During a portion of his reign the crabbed old king feared that all his labors and savings would go for naught, for he was supremely disappointed in his son, the crown-prince Frederick. The stern father had no sympathy for the literary, musical, artistic tastes of his son, whom he thought effeminate, and whom he abused roundly with a quick and violent temper. When Prince Frederick tried to run away, the king arrested him and for punishment put him through such an arduous, slave- like training in the civil and military administration, from the lowest grades upward, as perhaps no other royal personage ever received. It was this despised and misunderstood prince who as Frederick II succeeded his father on the throne of Prussia in 1740 and is known in history as Frederick the Great.

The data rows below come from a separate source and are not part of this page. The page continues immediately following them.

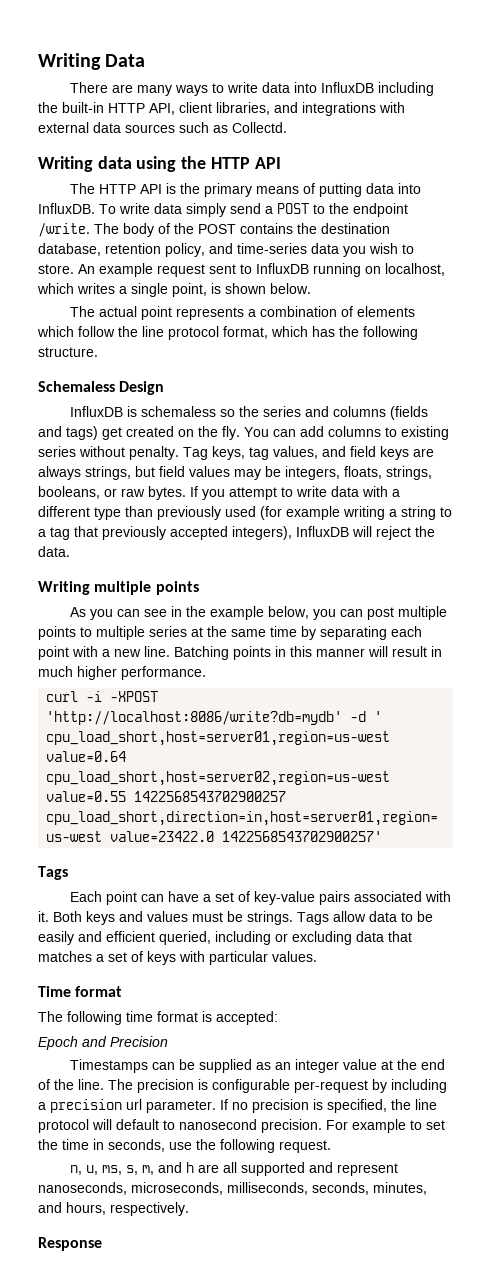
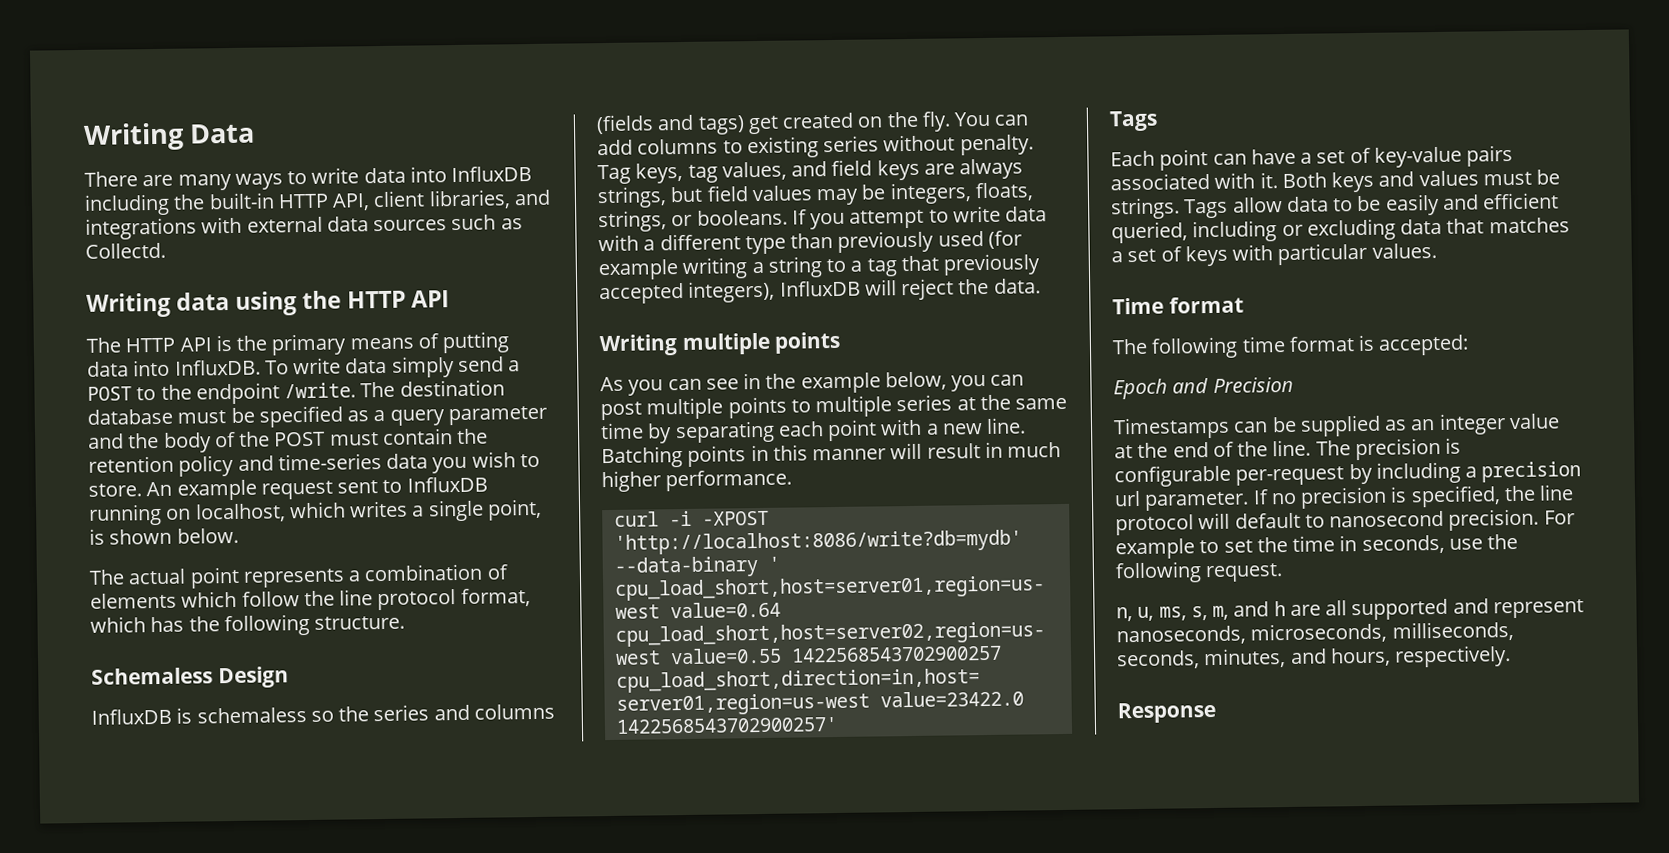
- The body of the POST contains the destination database, retention policy, and time-series data you wish to store.
+ The destination database must be specified as a query parameter and the body of the POST must contain the retention policy and time-series data you wish to store.
- Tag keys, tag values, and field keys are always strings, but field values may be integers, floats, strings, booleans, or raw bytes.
+ Tag keys, tag values, and field keys are always strings, but field values may be integers, floats, strings, or booleans.
- curl -i -XPOST 'http://localhost:8086/write?db=mydb' -d '
+ curl -i -XPOST 'http://localhost:8086/write?db=mydb' --data-binary '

The year 1740 marked the accession of Frederick the Great in the Hohenzollern possessions and of Maria Theresa in the Habsburg territories. [Footnote: Below are discussed the foreign achievements (pp. 354 ff.) of these two rival sovereigns, and in Chapter XIV (pp. 440 ff.) their internal policies.] It also marked the outbreak of a protracted struggle within the Holy Roman Empire between the two foremost German states—Austria and Prussia.
THE MINOR GERMAN STATES
[Sidenote: German States Other than Austria and Prussia]

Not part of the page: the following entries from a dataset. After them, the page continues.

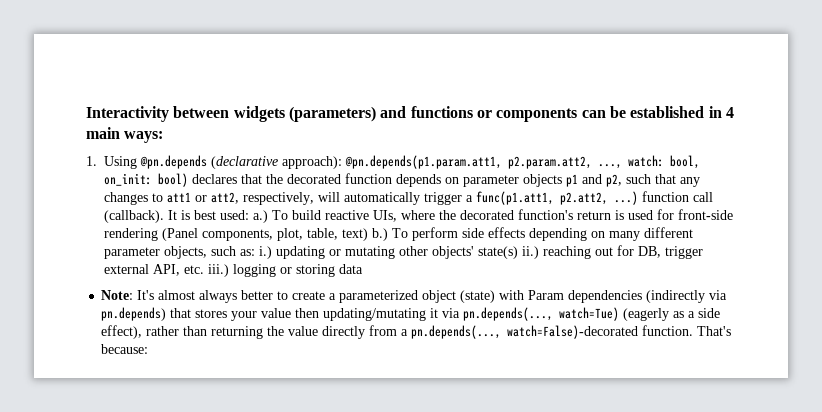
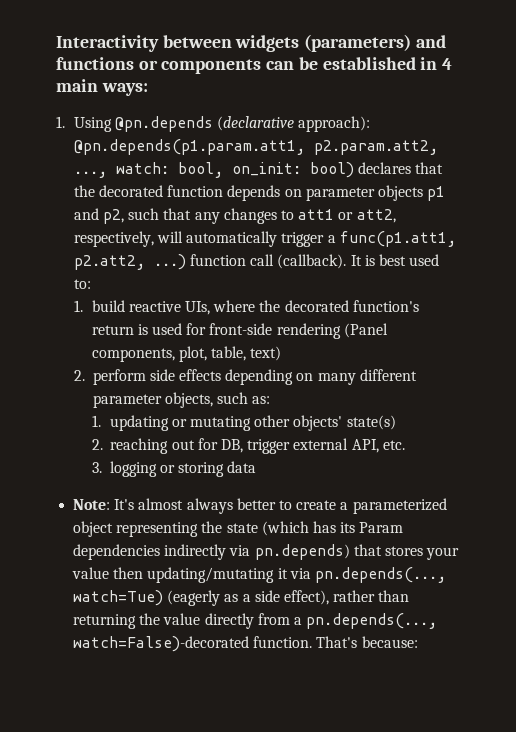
- It is best used: a.) To build reactive UIs, where the decorated function's return is used for front-side rendering (Panel components, plot, table, text) b.) To perform side effects depending on many different parameter objects, such as: i.) updating or mutating other objects' state(s) ii.) reaching out for DB, trigger external API, etc. iii.) logging or storing data
+ It is best used to:
+ 1. build reactive UIs, where the decorated function's return is used for front-side rendering (Panel components, plot, table, text)
+ 2. perform side effects depending on many different parameter objects, such as:
+ 1. updating or mutating other objects' state(s)
+ 2. reaching out for DB, trigger external API, etc.
+ 3. logging or storing data
- Note: It's almost always better to create a parameterized object (state) with Param dependencies (indirectly via pn.depends) that stores your value then updating/mutating it via pn.depends(..., watch=Tue) (eagerly as a side effect), rather than returning the value directly from a pn.depends(..., watch=False)-decorated function.
+ Note: It's almost always better to create a parameterized object representing the state (which has its Param dependencies indirectly via pn.depends) that stores your value then updating/mutating it via pn.depends(..., watch=Tue) (eagerly as a side effect), rather than returning the value directly from a pn.depends(..., watch=False)-decorated function.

Of the three hundred other states which composed the empire, few were sufficiently large or important to exert any considerable influence on the issue of the contest. A few, however, which took sides, deserve mention not only because in the eighteenth century they preserved a kind of balance of power between the rivals but also because they have been more or less conspicuous factors in the progress of recent times. Such are Bavaria, Saxony, and Hanover.
[Sidenote: Bavaria]
Bavaria lay on the upper Danube to the west of Austria and in the extreme southeastern corner of what is now the German Empire. For centuries it was ruled by the Wittelsbach family, whose remarkable prince, Maximilian I (1597-1651), had headed the Catholic League and loyally supported the Habsburgs in the Thirty Years' War, and by the peace of Westphalia had gained a part of the Palatinate [Footnote: The other part of the Palatinate, under another branch of the Wittelsbachs, was reunited with Bavaria in 1779.] together with the title of "elector." His successor had labored with much credit in the second half of the seventeenth century to repair the wounds caused by the war, encouraging agriculture and industries, building or restoring numerous churches and monasteries. But the Bavarian electors in the first half of the eighteenth century sacrificed a sound, vigorous policy of internal reform to a far-reaching ambition in international politics. Despite the bond of a common religion which united them to Austria, they felt that their proximity to their powerful neighbor made the Habsburgs their natural enemies. In the War of the Spanish Succession, therefore, Bavaria took the side of France against Austria, and when Maria Theresa ascended the throne in 1740, the elector of Bavaria, who had married a Habsburg princess disbarred by the Pragmatic Sanction of Charles VI, immediately allied himself with Frederick of Prussia and with France in order to dismember the Austrian dominions.
[Sidenote: Saxony]
The Saxony of the eighteenth century was but a very small fraction of the vast Saxon duchy which once comprised all northwestern Germany and whose people in early times had emigrated to England or had been subjugated by Charlemagne. Saxony had been restricted since the thirteenth century to a district on the upper Elbe, wedged in between Habsburg Bohemia and Hohenzollern Brandenburg. Here, however, several elements combined to give it an importance far beyond its extent or population. It was the geographical center of the Germanies. It occupied a strategic position between Prussia and Austria. Its ruling family—the Wettins—were electors of the empire. It had been, moreover, after the championship of Martin Luther by one of its most notable electors, [footnote: Frederick the Wise( 1486-1525)] a leader of the Lutheran cause, and the reformer's celebrated translation of the Bible had fixed the Saxon dialect as the literary language of Germany. At one time it seemed as if Saxony, rather than Brandenburg-Prussia, might become the dominant state among the Germanies. But the trend of events determined otherwise. A number of amiable but weak electors in the seventeenth century repeatedly allied themselves with Austria against the Hohenzollerns and thereby practically conceded to Brandenburg the leadership of the Protestant states of northern Germany.[Footnote: Another source of weakness in Saxony was the custom in the Wettin family of dividing the inheritance among members of the family. Such was the origin of the present infinitesimal states of Saxe-Weimar, Saxe-Coburg-Gotha, Saxe-Meiningen, and Saxe-Altenburg.]